Par ailleurs, il y a une coalition, formalisée par la résolution 2085 du Conseil de sécurité - car une coalition ne peut exister que sur une base juridique internationale. Comme l'a souligné Hervé Morin, cette résolution pose le principe selon lequel il revient aux forces africaines, mandatées par les Nations unies pour permettre au Mali de recouvrer son intégrité et sa souveraineté, de s'organiser. C'est le droit international, sur lequel on doit obligatoirement s'appuyer si l'on veut constituer une coalition.
Où en est-on ? Bien sûr, la MISMA mettrait un peu de temps à se mettre en oeuvre, mais la résolution ne date que du 20 décembre dernier. L'initiative prise par la France permet certainement aujourd'hui de dynamiser la mobilisation d'une telle force et d'en accélérer le calendrier. Dès à présent, l'état-major de la MISMA est à Bamako et l'ensemble des pays suivants ont fait part de leur volonté d'intervenir et de faire participer leurs troupes : le Togo, le Nigeria, le Niger, le Burkina Faso, le Bénin, le Sénégal, la Guinée, le Ghana et le Tchad. Il s'agit de la mobilisation des Africains pour permettre au Mali de recouvrer sa souveraineté, parce que seules les forces africaines seront en mesure, à terme, et en intégrant bien sûr les forces maliennes, d'assurer la sécurité et la souveraineté de ce pays.
J'ajouterai que sur le plan logistique, depuis le déclenchement des combats, le soutien que nous avons reçu n'est pas uniquement politique - un tel soutien demeure tout de même indispensable s'agissant de la communauté internationale - mais aussi technique ; je pense en particulier aux Britanniques, aux Danois, aux Belges, aux Allemands, aux Canadiens, aux Américains, qui ont mis à notre disposition des capacités nous permettant de poursuivre notre effort et notre mission.
Enfin, cela a été dit tout à l'heure, le ministre des affaires étrangères se rendra demain à Bruxelles à une réunion des ministres des affaires étrangères pour activer la mise en place de la mission de formation de l'Union européenne afin de permettre à l'armée malienne de retrouver sa dignité et de faire en sorte qu'au terme du processus elle soit l'armée d'un État à la souveraineté recouvrée qui aura su éviter l'emprise des groupes terroristes sur son territoire.

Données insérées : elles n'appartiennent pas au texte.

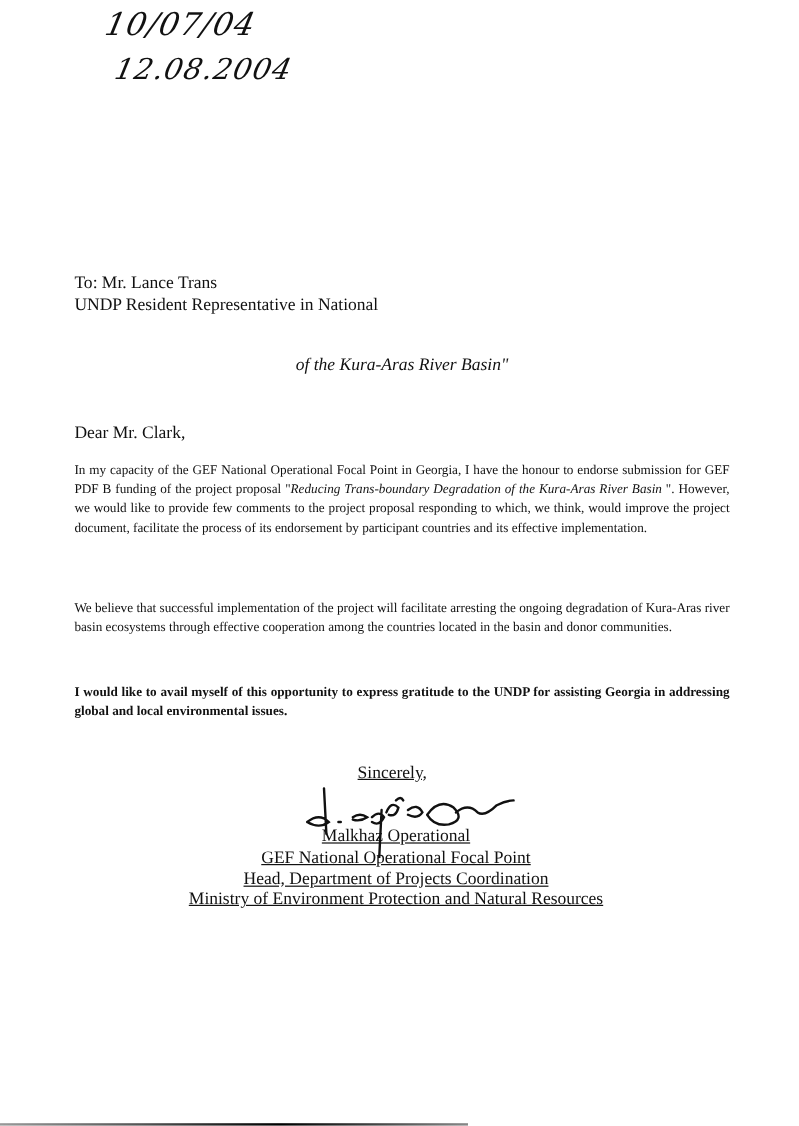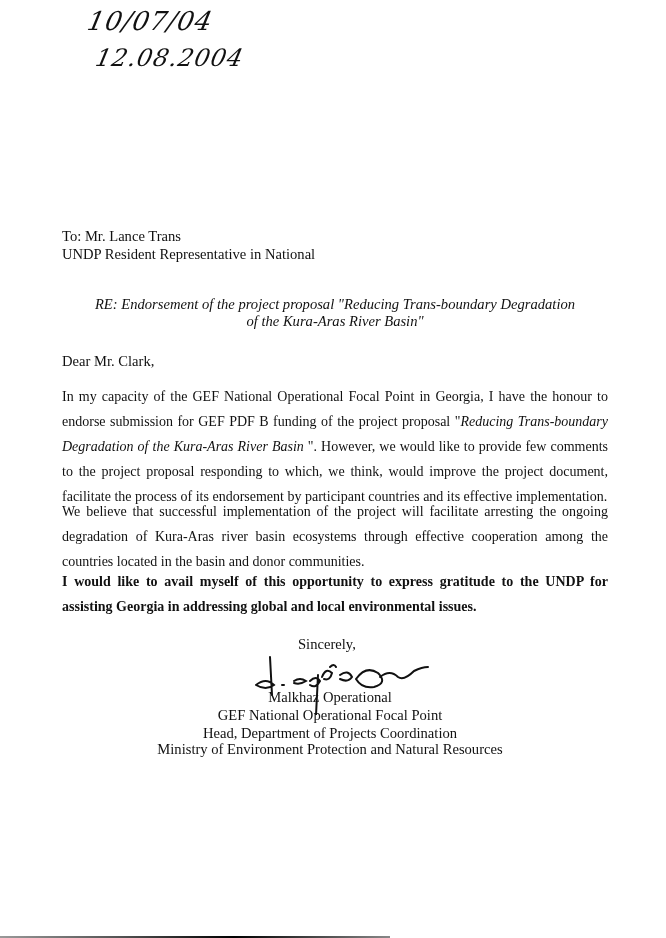"RE: Endorsement of the project" div { html: <div>RE: Endorsement of the project proposal "Reducing Trans-boundary Degradation</div> -> none }
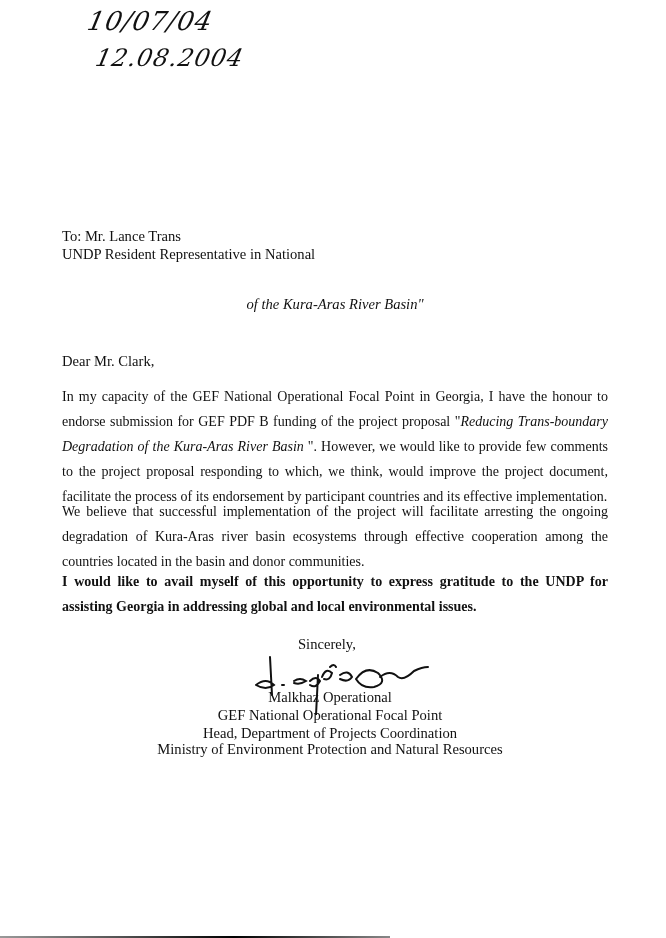"In my capacity of the" .para { font-size: 14px -> 11px; line-height: 25px -> 16px }
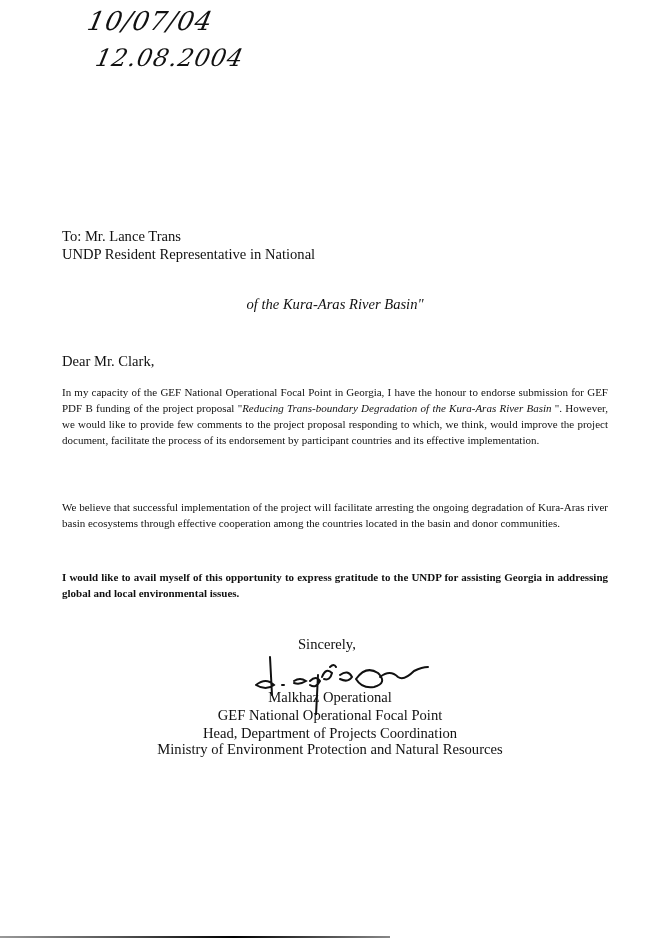"Sincerely," .sig { text-decoration: none -> underline }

Avant que le Premier ministre n'intervienne, je souhaiterais conclure mon propos par quelques remarques, Chers Collègues.
Il est clair que le règlement de cette crise se jouera à un niveau politique : le président de la République a bien affirmé que la France n'avait pas vocation à rester au Mali, mais une intervention de nos forces armées était et demeure indispensable pour stabiliser une situation qui s'aggravait de façon incontrôlée. En ce moment même, les combats continuent. Nos forces armées sont plus que jamais mobilisées. Elles se sentent soutenues par l'unité nationale qui s'est manifestée cet après-midi. Elles sont là, je le rappelle, pour que les conditions d'une paix durable soient réunies dans un pays qui le souhaite avec beaucoup de force et reconnaît à la France de lui avoir permis à un moment donné de ne pas être un pays otage.